Opinião

Mulheres – contra a violência e pela emancipação, o que nos resta é trabalho

Parlamentos, municípios, estados, direção de grandes empresas… Apesar de minoria nessas esferas de poder, mulheres têm conquistado cada vez mais espaço no mercado de trabalho, no debate público e buscado aprofundar a discussão de gênero a partir da necessidade de políticas afirmativas e de inclusão. É um movimento. Primavera feminina que aponta para o desabrochar de um tempo em que aprendemos a dizer basta!, embora isso ainda não seja o bastante.

Há quem chame de empoderamento. Que seja! Só não é moda. É luta. Revolução. Levante contra as relações de subalternidade que aprisionam, censuram, emudecem e matam. Essa revolução – lenta, mas necessária – começou ainda o século XX, na Rússia, com mulheres que se opuseram ao sistema, à jornada de trabalho massacrante em condições de higiene insalubres, aos salários baixíssimos e decretaram greve. Era o ano de 1917. Elas pediam unidade, apoio dos operários e soldados contra regime czarista.

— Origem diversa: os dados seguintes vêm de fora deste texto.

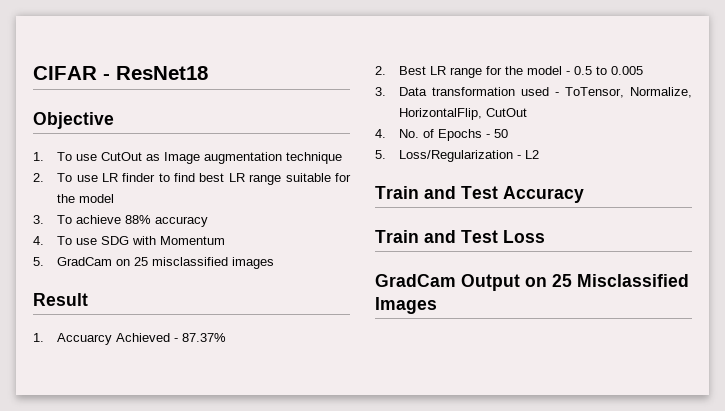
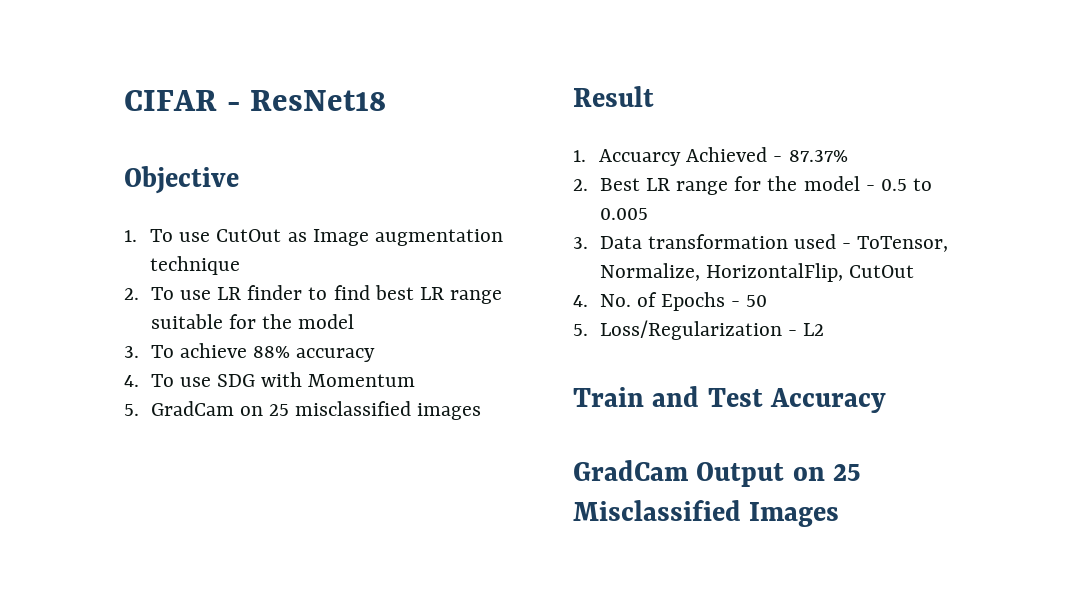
[375,230,545,243] // Train and Test Loss -> (887, 400) none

Foi essa mobilização 104 anos atrás que preparou o terreno para a participação que temos hoje, que possibilitou o direito ao voto feminino, que nos tirou da mais completa invisibilidade e nos deu capacidade de reação à opressão. Mas o movimento não pode parar. Não enquanto mulheres continuam sendo assassinadas porque são mulheres. E esse machismo estrutural radicado em valores perverssos e permissivos com a violência tornou-se ainda mais cruel com a pandemia. Em 2020, por dia, 5 mulheres foram assassinadas no Brasil.  Dados da Pesquisa “A Dor e a Luta: Números do Feminicídio” trazida pelo Observatório da Segurança. Na Paraíba, só em dezembro de 2020, 8 dos 10 casos de assassinatos investigados pela polícia estão relacionados a feminicídio.

Isso precisa parar. Nossas vozes precisam de outras vozes. Há uma guerra pela vida, pelo respeito, por igualdade de condições e oportunidades que deve ser abraçada por mulheres e homens, independemente de sua condição social, de sua orientação sexual, de partido político. Estamos falando de civilidade. Para além da Covid-19, precisamos combater o que a Organização as Nações Unidas (ONU) chama de pandemia do feminicídio. Em comunicado recente, de novembro de 2020, Dubravka Simonovic, relatora especial da ONU, sugeriu junto com 40 especialistas em direitos humanos, a criação de observatórios e sistemas de vigilância que podem ajudar a prevenir a violência doméstica e o assassinato de mulheres e meninas.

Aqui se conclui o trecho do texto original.